§ **REQUIRED ACTION**: After locating the line containing "white-space: pre-line;", restate that line and each one after it exactly, through the last line of the material.

* * *

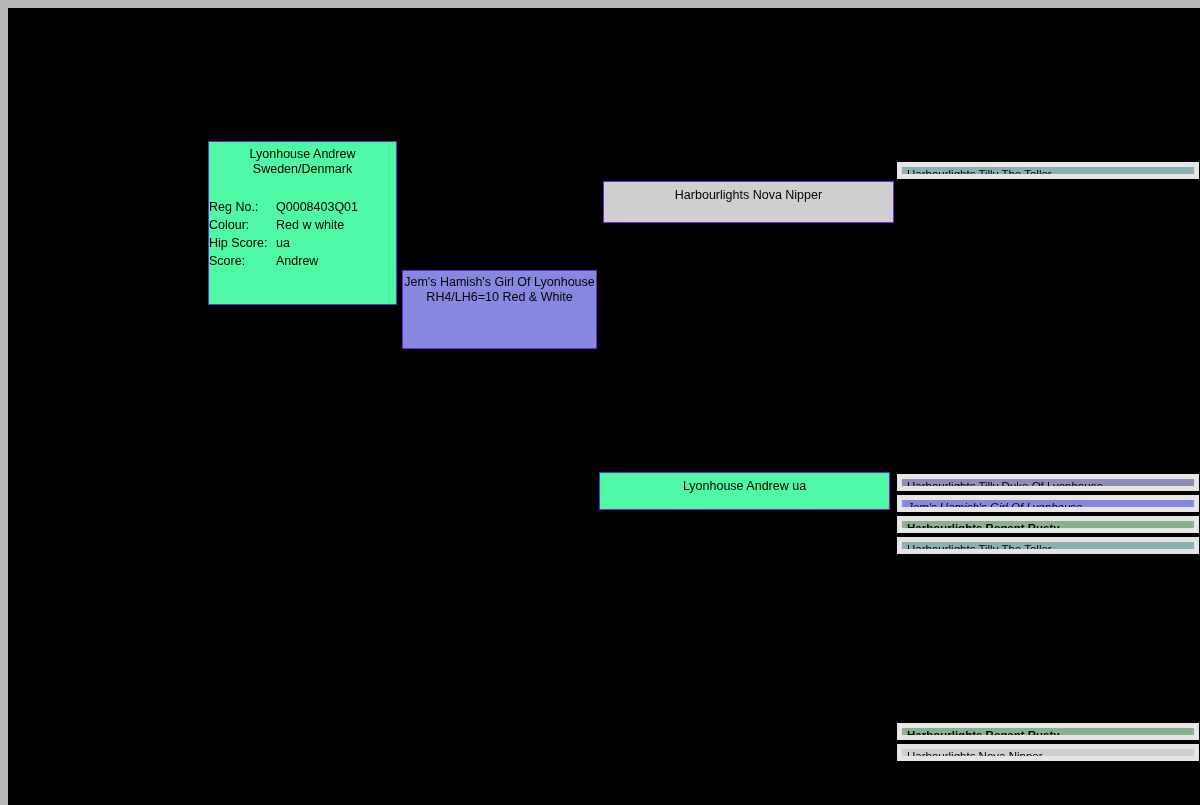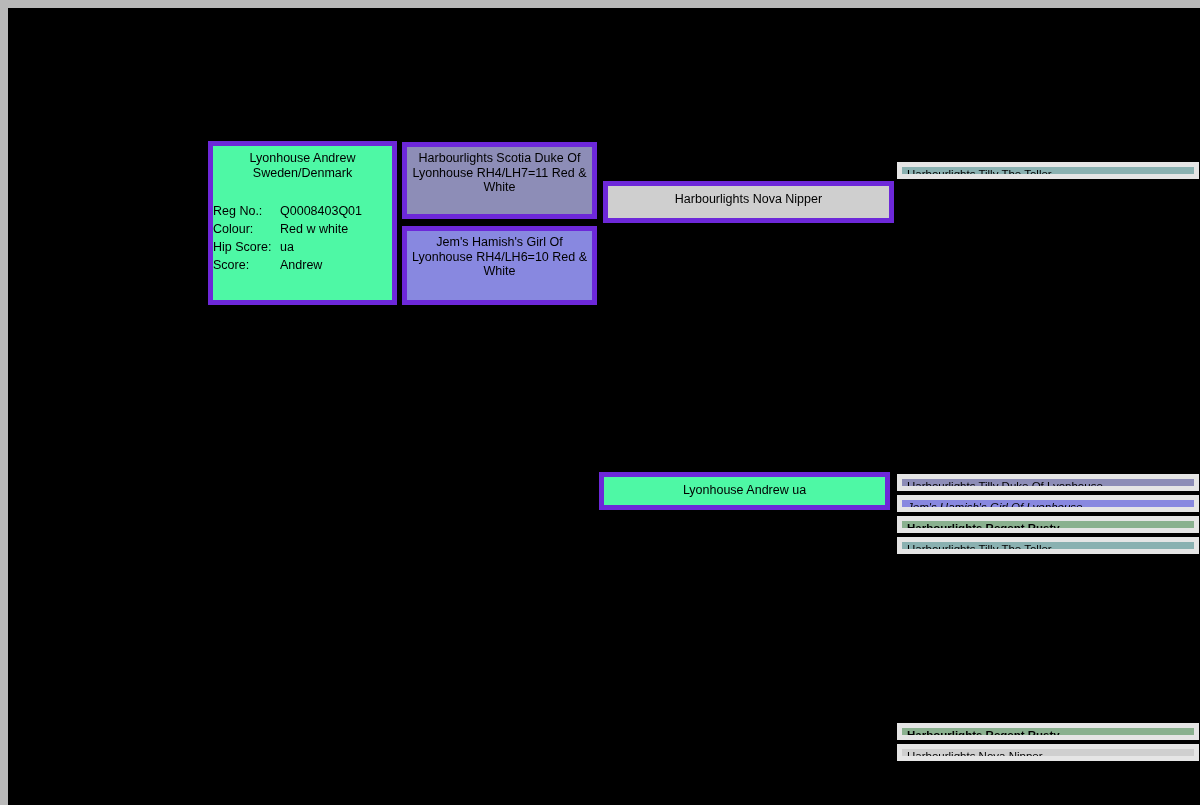--- a/index.html
+++ b/index.html
@@ -25,7 +25,7 @@
   .node {
     position: absolute;
     box-sizing: border-box;
-    border: 5px solid #6d28d9;
+    border: 1px solid #6d28d9;
     color: #000000;
     overflow: hidden;
   }

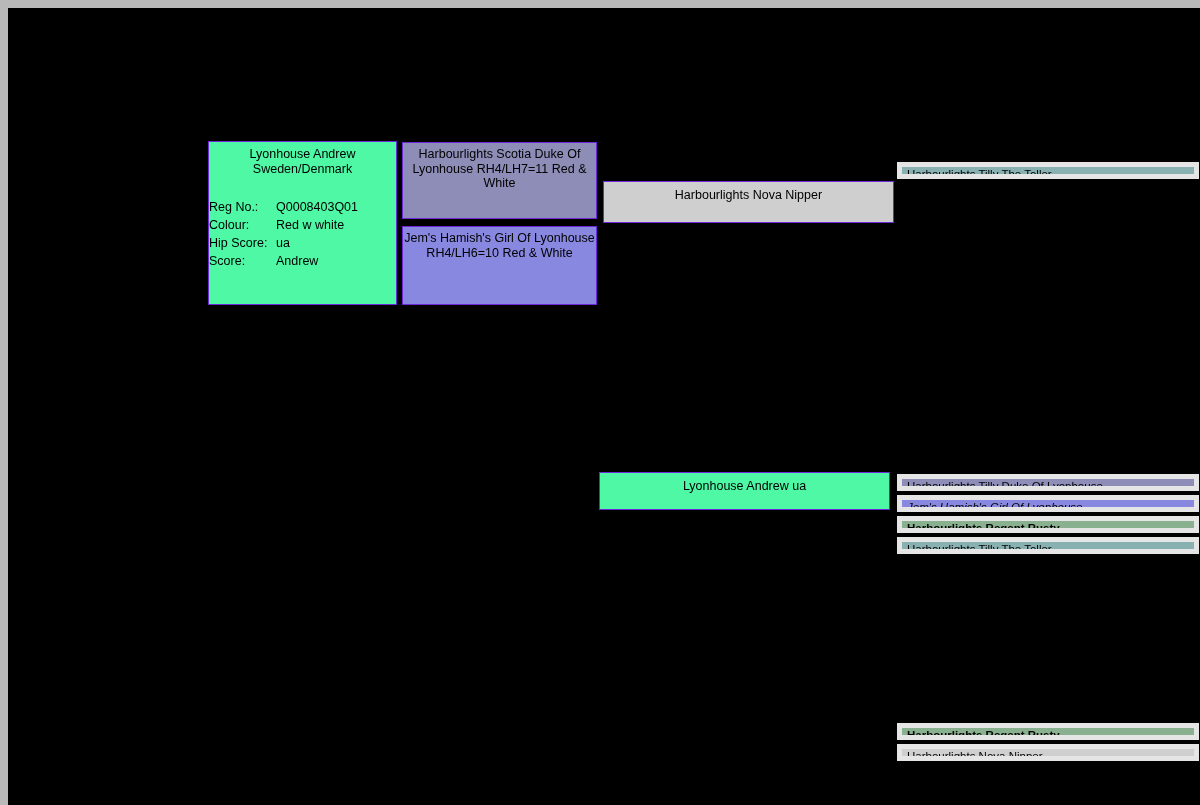--- a/index.html
+++ b/index.html
@@ -121,7 +121,6 @@
       </table>
   </div>
 
-  <div class="node mid-box sire2" style="left:394px; top:134px; width:195px; height:77px;">Harbourlights Scotia Duke Of Lyonhouse RH4/LH7=11 Red &amp; White</div>
 
   <div class="node mid-box dam2" style="left:394px; top:218px; width:195px; height:79px;">Jem's Hamish's Girl Of Lyonhouse RH4/LH6=10 Red &amp; White</div>
 

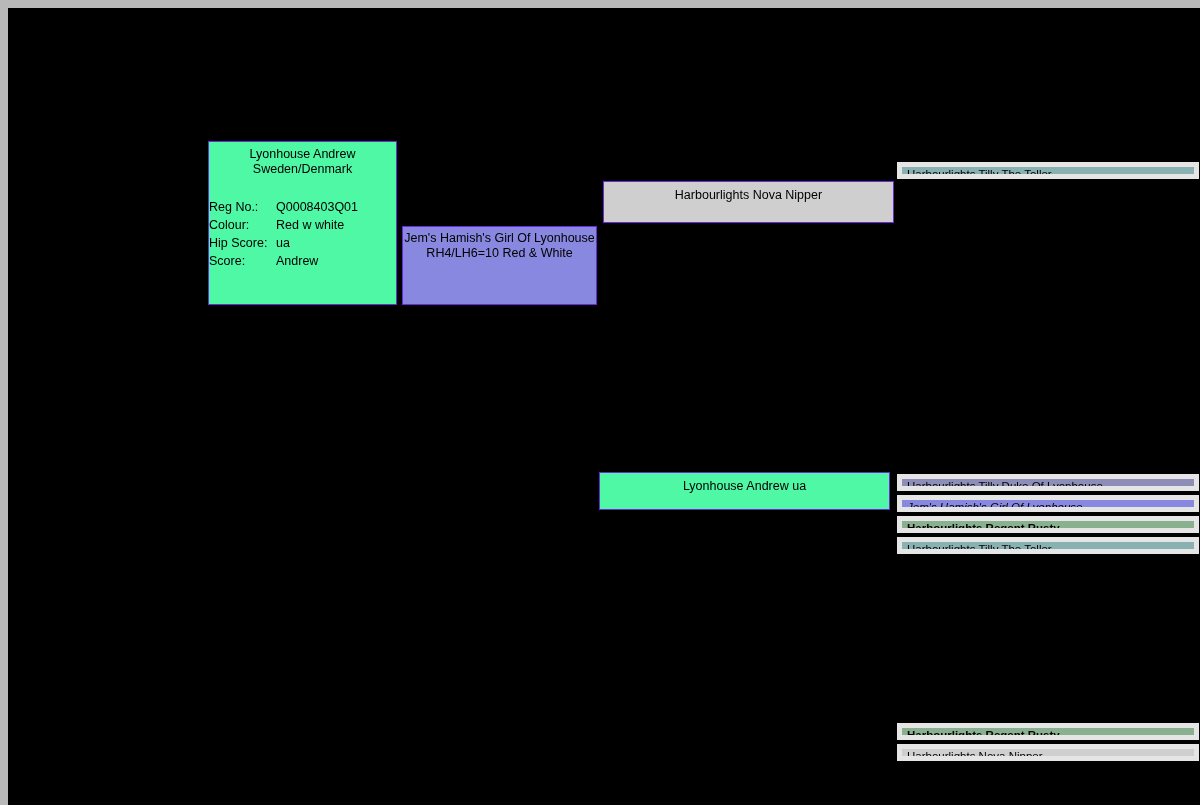--- a/index.html
+++ b/index.html
@@ -64,7 +64,7 @@
     white-space: pre-line;
   }
   .sire2 { background: #8d8db7; }
-  .dam2  { background: #8888e0; }
+  .dam2  { background: #8888e0; margin-top: 44px; }
   
   .wide-box {
     text-align: center;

* * *

§ **FINAL ANSWER**:
     white-space: pre-line;
   }
   .sire2 { background: #8d8db7; }
-  .dam2  { background: #8888e0; }
+  .dam2  { background: #8888e0; margin-top: 44px; }
   
   .wide-box {
     text-align: center;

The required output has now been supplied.